◆ What you are asked to do ◆
If a line below contains the string "Robinson", return that line.

*** Record set Section Begins ***

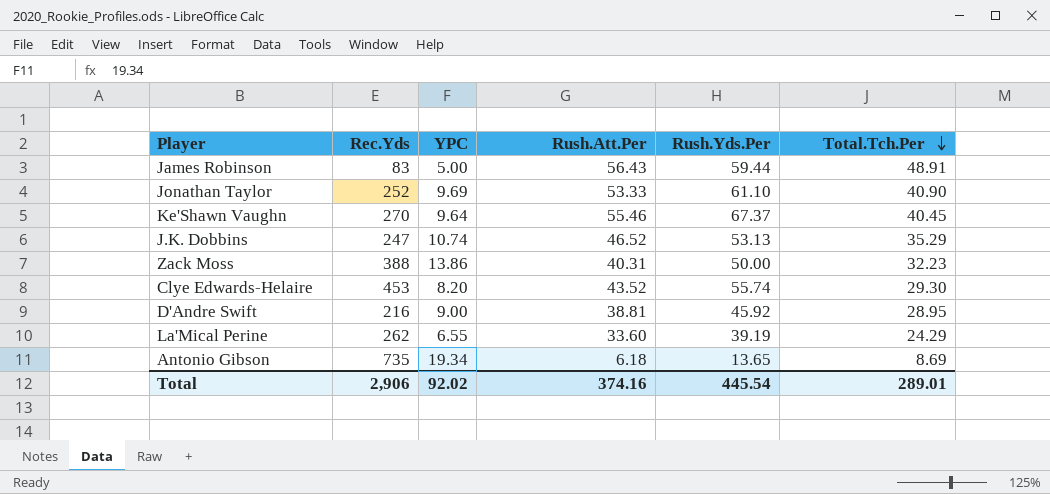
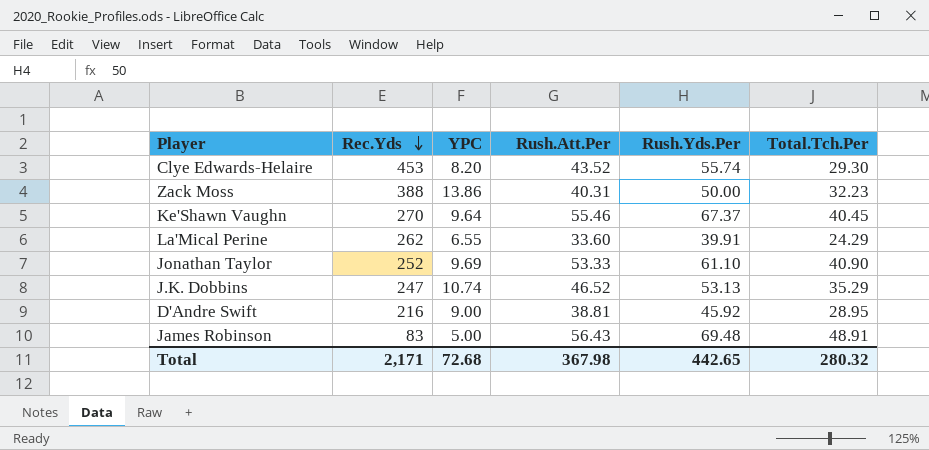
row order: Total.Tch.Per descending -> Rec.Yds descending
row Antonio Gibson: 735 | 19.34 | 6.18 | 13.65 | 8.69 -> none
La'Mical Perine | Rush.Yds.Per: 39.19 -> 39.91
James Robinson | Rush.Yds.Per: 59.44 -> 69.48
Total | Rec.Yds: 2,906 -> 2,171
Total | YPC: 92.02 -> 72.68
Total | Rush.Att.Per: 374.16 -> 367.98
Total | Rush.Yds.Per: 445.54 -> 442.65
Total | Total.Tch.Per: 289.01 -> 280.32

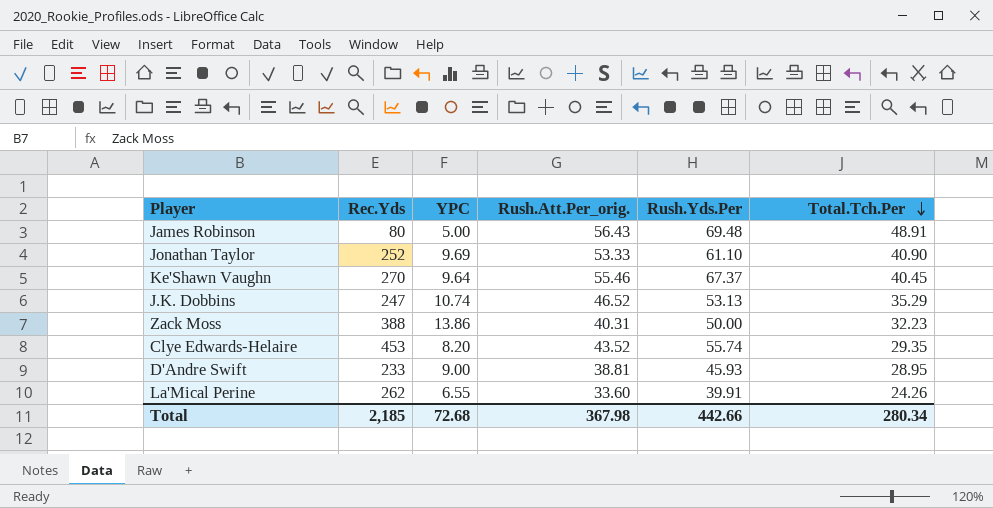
row order: Rec.Yds descending -> Total.Tch.Per descending
column name: Rush.Att.Per -> Rush.Att.Per_orig.
James Robinson | Rec.Yds: 83 -> 80
Clye Edwards-Helaire | Total.Tch.Per: 29.30 -> 29.35
D'Andre Swift | Rec.Yds: 216 -> 233
D'Andre Swift | Rush.Yds.Per: 45.92 -> 45.93
La'Mical Perine | Total.Tch.Per: 24.29 -> 24.26
Total | Rec.Yds: 2,171 -> 2,185
Total | Rush.Yds.Per: 442.65 -> 442.66
Total | Total.Tch.Per: 280.32 -> 280.34

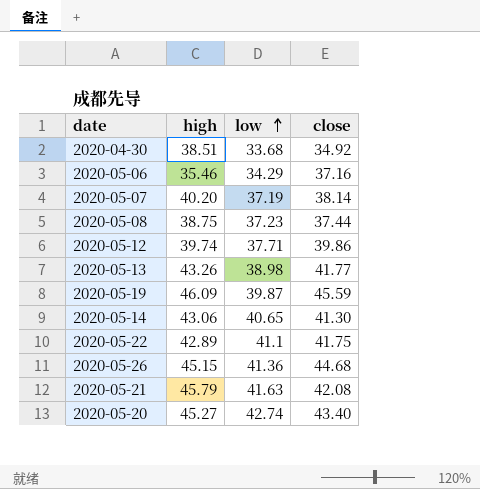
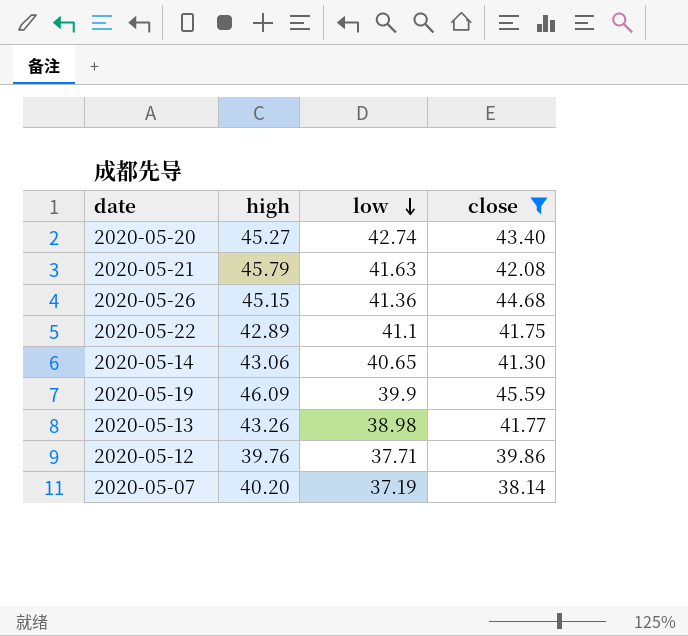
filter: none -> close >= 38.14
row order: low ascending -> low descending
2020-05-19 | low: 39.87 -> 39.9
2020-05-12 | high: 39.74 -> 39.76

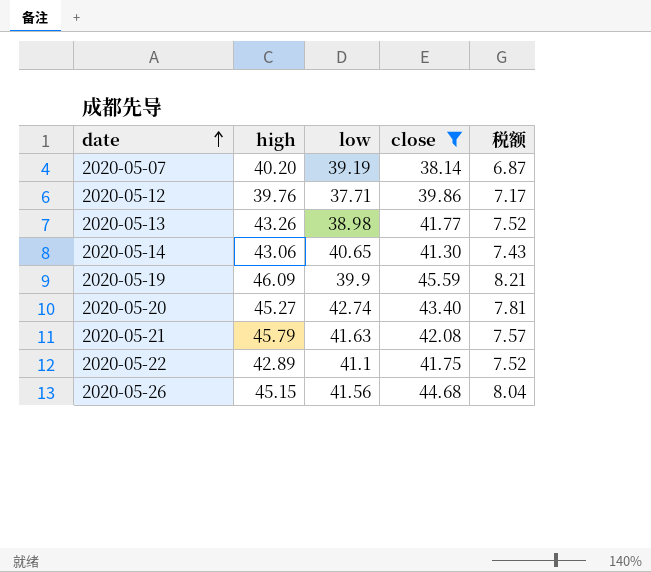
row order: low descending -> date ascending
column 税额 | formula: none -> [close] * 0.18
2020-05-07 | low: 37.19 -> 39.19
2020-05-26 | low: 41.36 -> 41.56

*** Record set Section Ends ***

◆ Expected answer ◆
James Robinson | Rush.Yds.Per: 59.44 -> 69.48
James Robinson | Rec.Yds: 83 -> 80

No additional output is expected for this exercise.